Фото: Александр Коряков/Коммерсантъ
Двадцать лет назад, 12 августа 2000-го, затонула российская подводная лодка — К-141 «Курск». Она считалась лучшей субмариной своего времени и в то, что с ней может случиться подобная катастрофа, не верил никто. Даже командование, которое слишком поздно признало «Курск» аварийным и публично заявило о том, что «подводная лодка легла на грунт».
Несколько иностранных государств — Норвегия, Япония, США, Великобритания — немедленно предложили России помощь в спасении моряков, однако Россия приняла ее только через две недели, когда было уже поздно. Причиной трагедии признали взрыв учебной торпеды в торпедном отсеке. Все 118 членов экипажа погибли. Однако 23 подводника в девятом отсеке оставались живы, по официальной версии — от 4 до 8 часов, по мнению ряда экспертов — вдвое дольше. Дело «Курска» было закрыто через два года после его гибели, виновные так и не были названы. За двадцать лет «Курск» пытались забыть, сделать символом или частью массовой культуры.

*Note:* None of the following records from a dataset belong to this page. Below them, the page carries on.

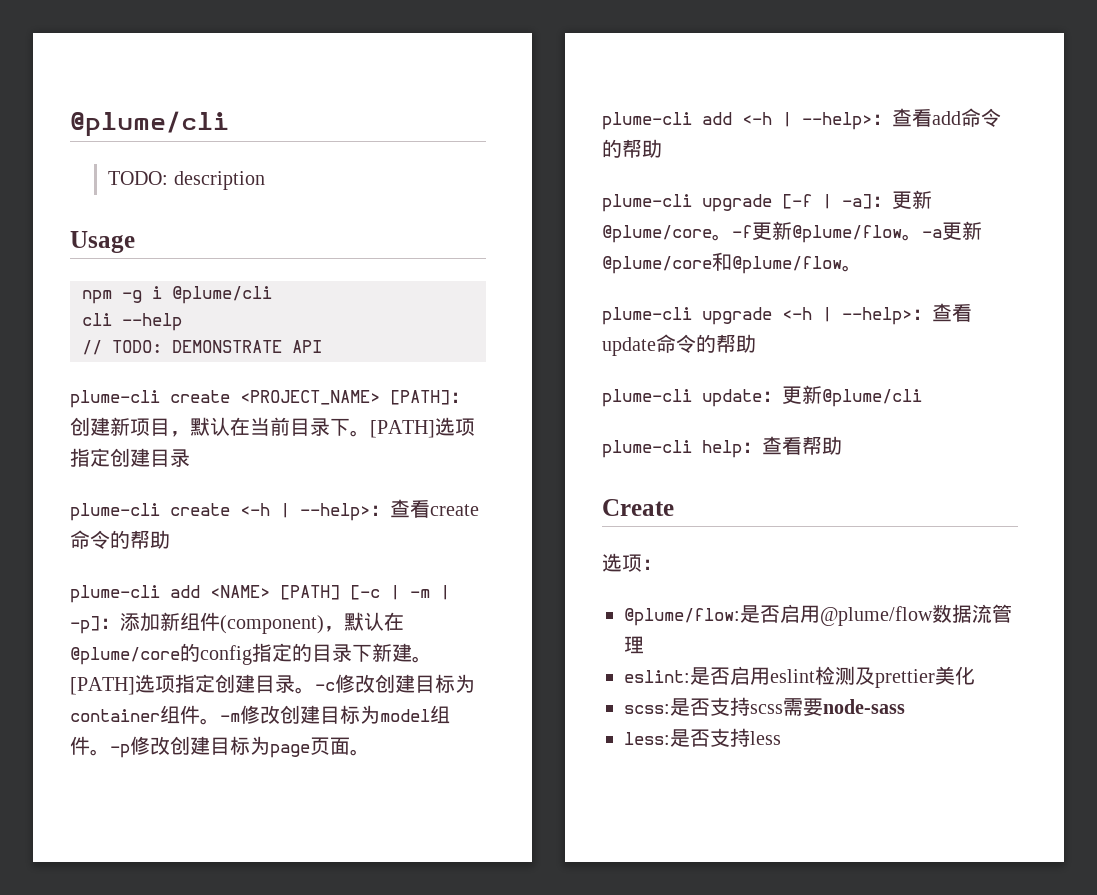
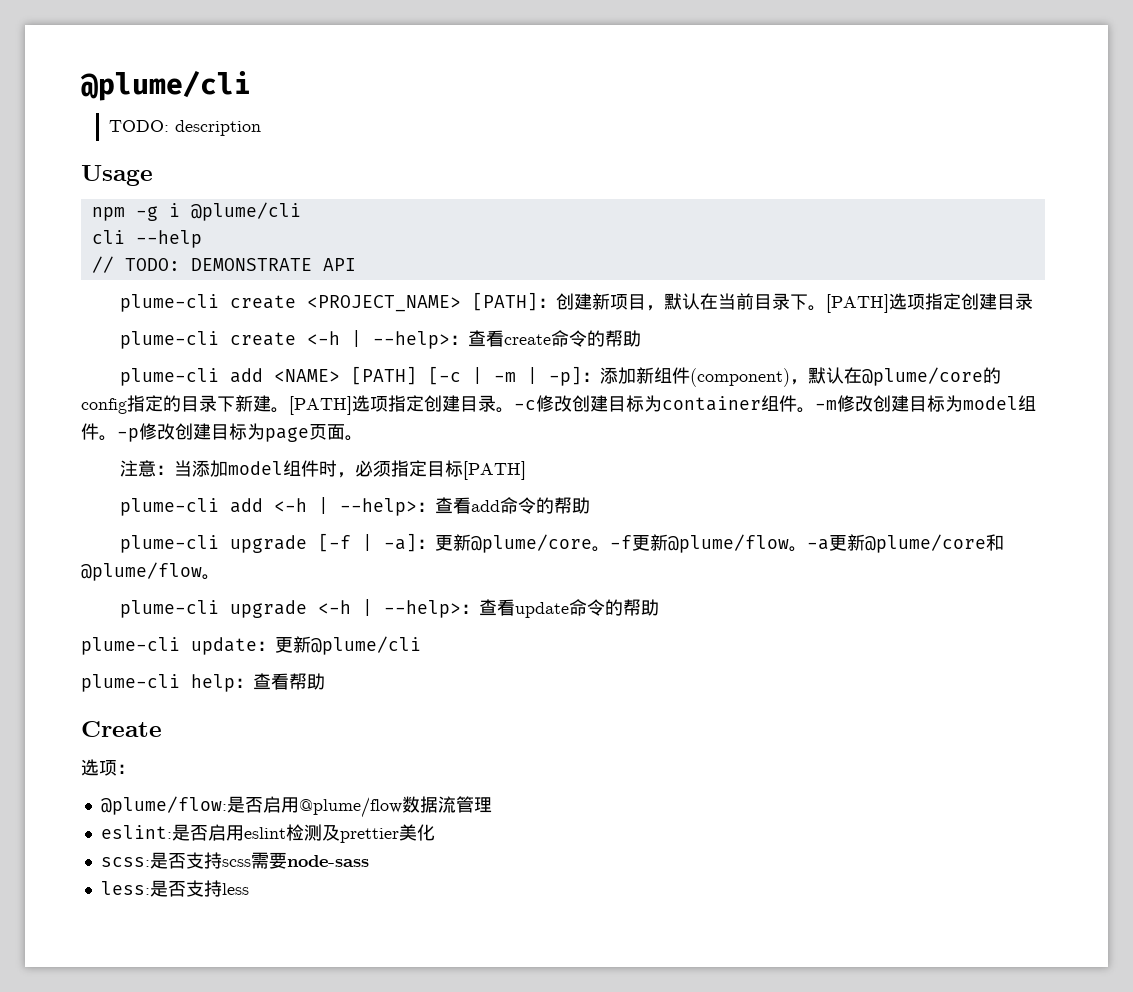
(370, 752) none -> [119,460,526,480] // 注意：当添加model组件时，必须指定目标[PATH]

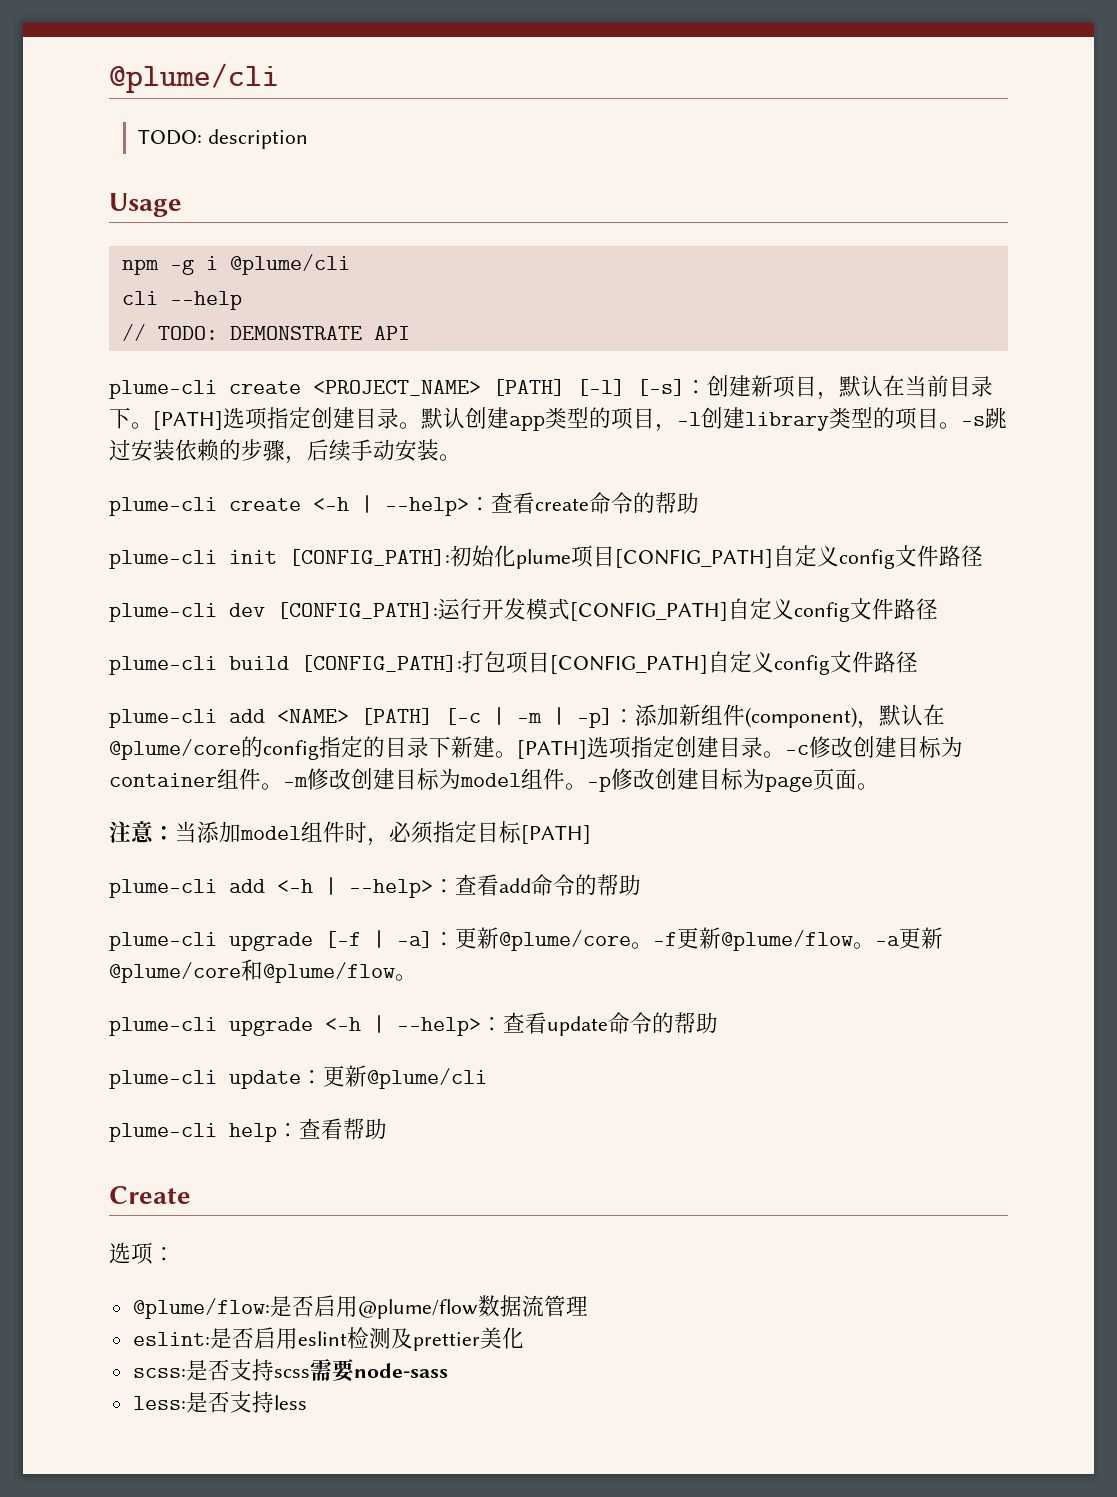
(538, 301) none -> [577,379,685,396] [-l] [-s]
(1033, 301) none -> [399,407,1007,432] [109,439,461,464] 。默认创建app类型的项目，-l创建library类型的项目。-s跳过安装依赖的步骤，后续手动安装。
(641, 338) none -> [109,545,983,569] [109,598,938,622] [109,651,918,675] // plume-cli init [CONFIG_PATH]:初始化plume项目[CONFIG_PATH]自定义config文件路径 // plume-cli dev [CONFIG_PATH]:运行开发模式[CONFIG_PATH]自定义config文件路径 // plume-cli build [CONFIG_PATH]:打包项目[CONFIG_PATH]自定义config文件路径

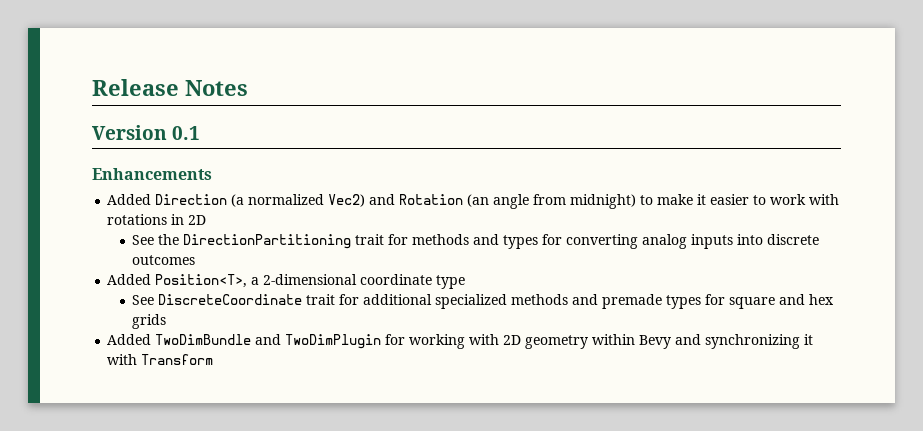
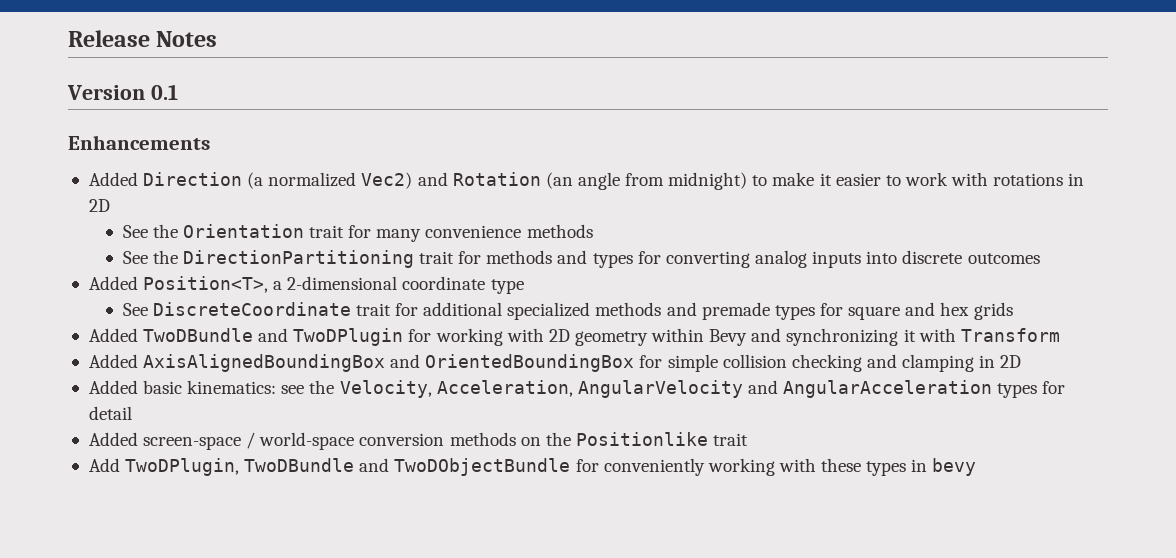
(207, 220) none -> [122,224,593,242] // See the Orientation trait for many convenience methods
[155,334,382,349] TwoDimBundle and TwoDimPlugin -> [143,328,404,346] TwoDBundle and TwoDPlugin
(214, 359) none -> [88,354,1022,372] [88,380,1066,398] [88,406,132,420] [88,432,749,450] [88,458,977,476] // Added AxisAlignedBoundingBox and OrientedBoundingBox for simple collision checking and clamping in 2D // Added basic kinematics: see the Velocity, Acceleration, AngularVelocity and AngularAcceleration types for detail // Added screen-space / world-space conversion methods on the Positionlike trait // Add TwoDPlugin, TwoDBundle and TwoDObjectBundle for conveniently working with these types in bevy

К двадцатилетию трагедии председатель Санкт-Петербургского клуба моряков и подводников, капитан 1-го ранга, доверенное лицо семей погибшего экипажа Игорь Курдин выпустил книгу «Курск». 20 лет спустя. Тайны, скрытые под водой». О том, что изменил «Курск» в системе ВМФ, можно ли отдать под суд командующего флотом, почему дело «Курска» так и не было заслушано в Страсбургском суде и кому надо задавать вопрос о вине в гибели экипажа — Игорь Курдин рассказал в интервью «Фонтанке».
— Игорь Кириллович, изменит ли ваша книга представление о причинах гибели «Курска»?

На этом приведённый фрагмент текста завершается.